4. Asset integration: There’ll doubtless be a rise in “vertical integrations of acquired supplier belongings,” in accordance with KPMG.
5. Insurance coverage entry: Resulting from continued excessive employment charges, industrial enrollment will doubtless be “maximized,” KPMG stated.
Headwinds
1. Lending worries: Rates of interest will doubtless keep excessive, resulting in lenders being extra cautious.
2. Antitrust scrutiny: Federal antitrust enforcement will proceed to be strict. It will finish or delay some offers, and lift the prices of some offers.
3. Expertise: “First-rate technical expertise” will likely be difficult to recruit and retain.
“Corporations that innovate to create superior worker worth propositions might acquire necessary aggressive benefits and create virtuous circles of profitable innovation and recruiting,” KPMG said.
4. Medicare Benefit woes: Margin pressures are anticipated to rise for Medicare Benefit plans. This will likely be as a consequence of slower development and reimbursement challenges from rising scrutiny from the Facilities for Medicare and Medicaid Companies. As well as, Cigna just lately agreed to pay $172 million to settle claims that it despatched inaccurate MA diagnostic codes to extend reimbursement.

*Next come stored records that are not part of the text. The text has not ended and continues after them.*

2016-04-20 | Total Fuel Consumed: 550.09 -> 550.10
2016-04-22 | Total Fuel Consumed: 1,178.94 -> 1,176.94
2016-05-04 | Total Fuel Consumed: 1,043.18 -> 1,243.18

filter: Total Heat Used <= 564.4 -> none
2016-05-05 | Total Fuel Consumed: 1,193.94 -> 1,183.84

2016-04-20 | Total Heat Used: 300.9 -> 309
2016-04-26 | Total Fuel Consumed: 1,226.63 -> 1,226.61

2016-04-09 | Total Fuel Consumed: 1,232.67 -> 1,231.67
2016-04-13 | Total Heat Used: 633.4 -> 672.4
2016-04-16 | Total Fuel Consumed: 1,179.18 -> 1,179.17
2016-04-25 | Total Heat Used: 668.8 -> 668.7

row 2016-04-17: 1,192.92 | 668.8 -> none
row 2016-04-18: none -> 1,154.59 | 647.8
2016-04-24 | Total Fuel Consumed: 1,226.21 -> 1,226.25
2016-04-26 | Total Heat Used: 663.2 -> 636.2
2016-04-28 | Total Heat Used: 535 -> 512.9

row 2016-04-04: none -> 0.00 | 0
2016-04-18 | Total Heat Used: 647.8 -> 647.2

KPMG added that in October, consultants testified to Congress “that whereas some MA plans supply necessary companies not accessible in conventional Medicare, many seniors have bother navigating greater than 100 choices, a number of issues, and deceptive and even fraudulent advertising.”

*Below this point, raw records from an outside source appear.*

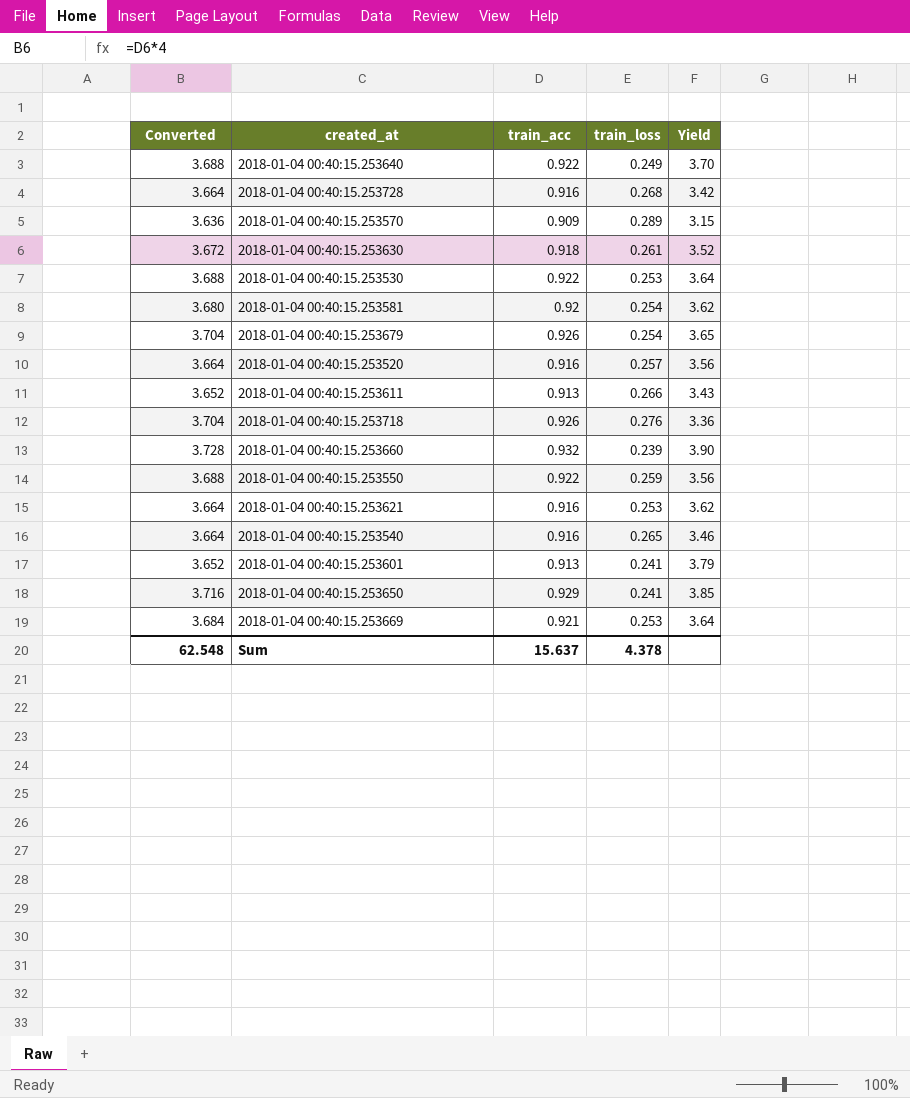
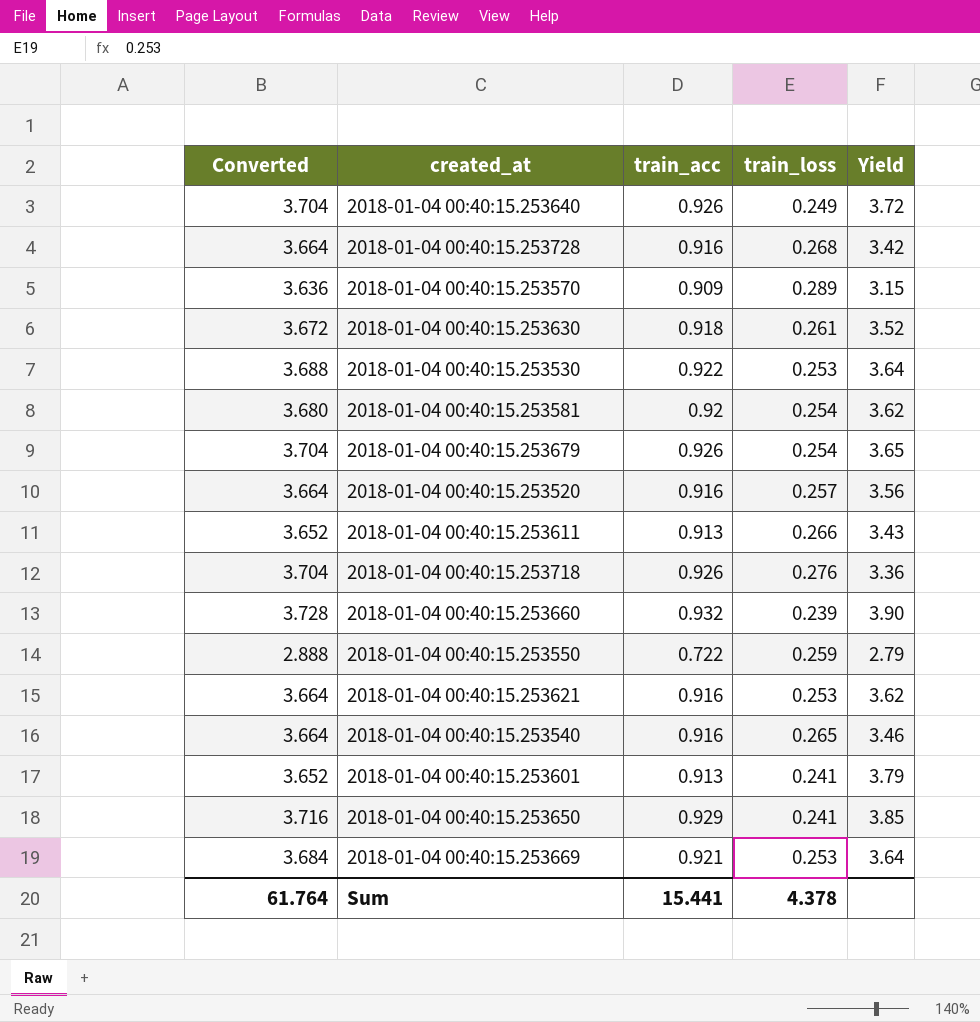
2018-01-04 00:40:15.253640 | Converted: 3.688 -> 3.704
2018-01-04 00:40:15.253640 | train_acc: 0.922 -> 0.926
2018-01-04 00:40:15.253640 | Yield: 3.70 -> 3.72
2018-01-04 00:40:15.253550 | Converted: 3.688 -> 2.888
2018-01-04 00:40:15.253550 | train_acc: 0.922 -> 0.722
2018-01-04 00:40:15.253550 | Yield: 3.56 -> 2.79
Sum | Converted: 62.548 -> 61.764
Sum | train_acc: 15.637 -> 15.441

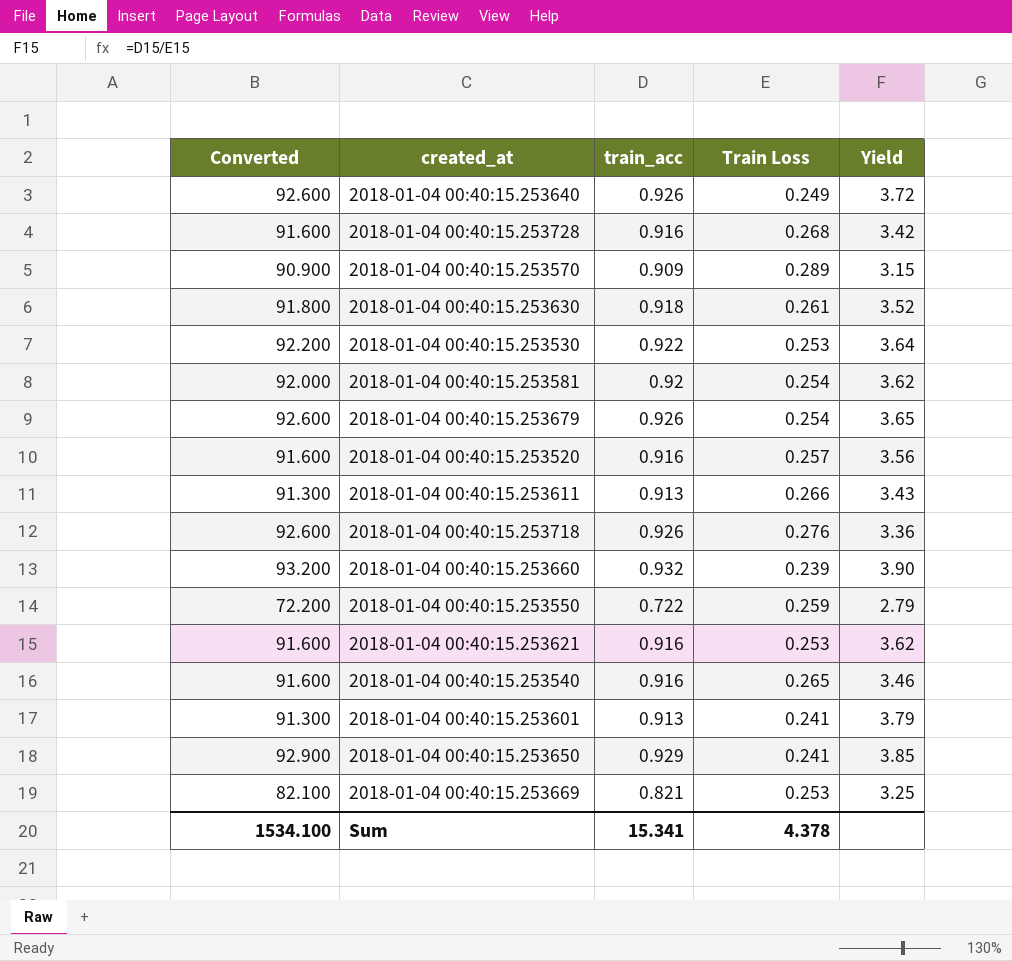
column Converted | formula: [train_acc] * 4 -> [train_acc] * 100
column name: train_loss -> Train Loss
2018-01-04 00:40:15.253669 | train_acc: 0.921 -> 0.821
2018-01-04 00:40:15.253669 | Yield: 3.64 -> 3.25
Sum | Converted: 61.764 -> 1534.100
Sum | train_acc: 15.441 -> 15.341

5. Crackdown on pharmacy profit managers: KPMG cited a September report from the American Medical Affiliation that discovered that vertical and horizontal consolidation of PBMs lowers competitors. This in flip hurts sufferers, self-insured employers and insurers not partnered with PBMs.
“Regulators and legislators might look extra carefully at PBMs’ position within the drug provide chain,” KPMG stated.